What you have to do. Go over the entries and report the lines where the word "jeden" occurs.

[Revision comparison data]
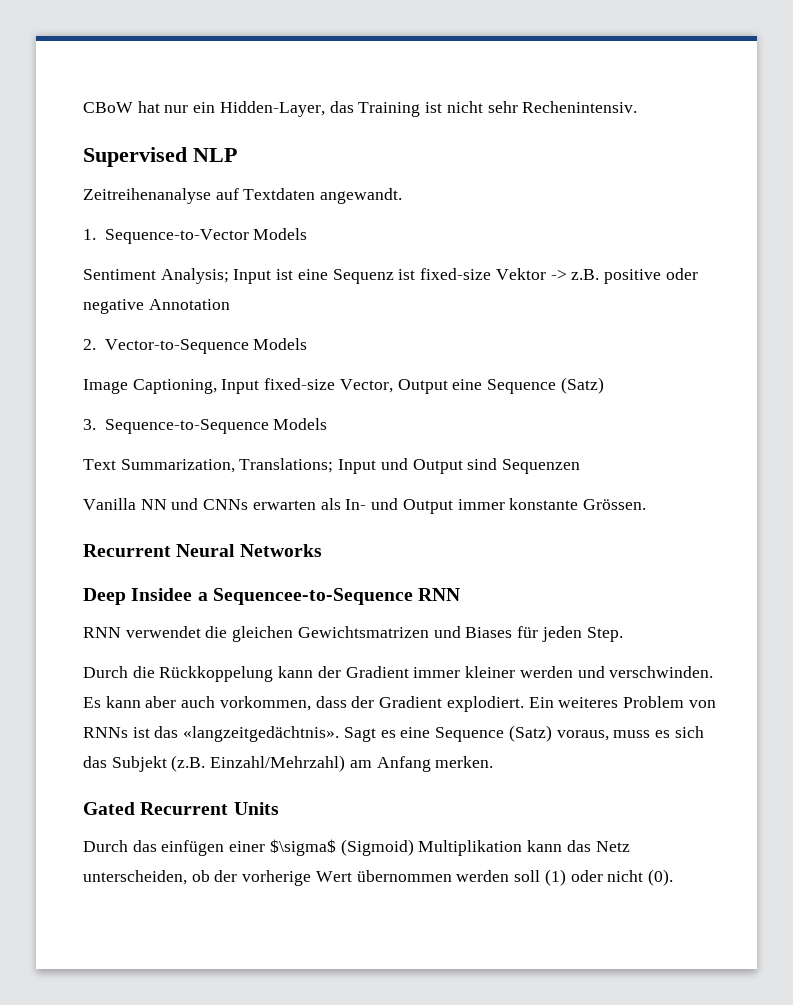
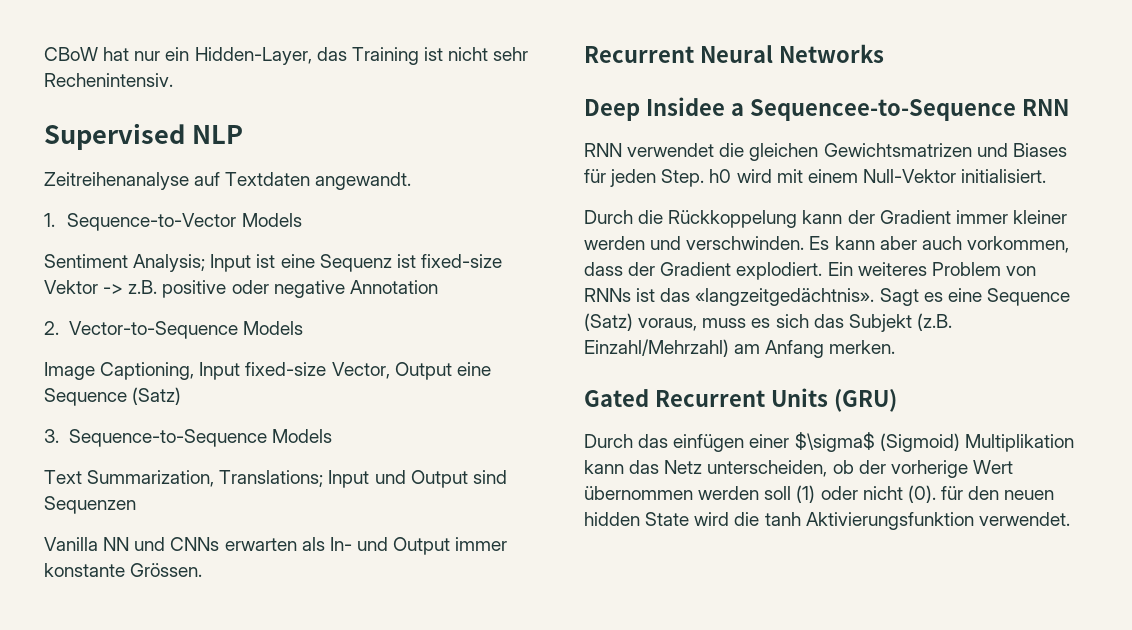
- RNN verwendet die gleichen Gewichtsmatrizen und Biases für jeden Step.
+ RNN verwendet die gleichen Gewichtsmatrizen und Biases für jeden Step. h0 wird mit einem Null-Vektor initialisiert.
- Gated Recurrent Units
+ Gated Recurrent Units (GRU)
- Durch das einfügen einer $\sigma$ (Sigmoid) Multiplikation kann das Netz unterscheiden, ob der vorherige Wert übernommen werden soll (1) oder nicht (0).
+ Durch das einfügen einer $\sigma$ (Sigmoid) Multiplikation kann das Netz unterscheiden, ob der vorherige Wert übernommen werden soll (1) oder nicht (0). für den neuen hidden State wird die tanh Aktivierungsfunktion verwendet.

Finished exercise.
- RNN verwendet die gleichen Gewichtsmatrizen und Biases für jeden Step.
+ RNN verwendet die gleichen Gewichtsmatrizen und Biases für jeden Step. h0 wird mit einem Null-Vektor initialisiert.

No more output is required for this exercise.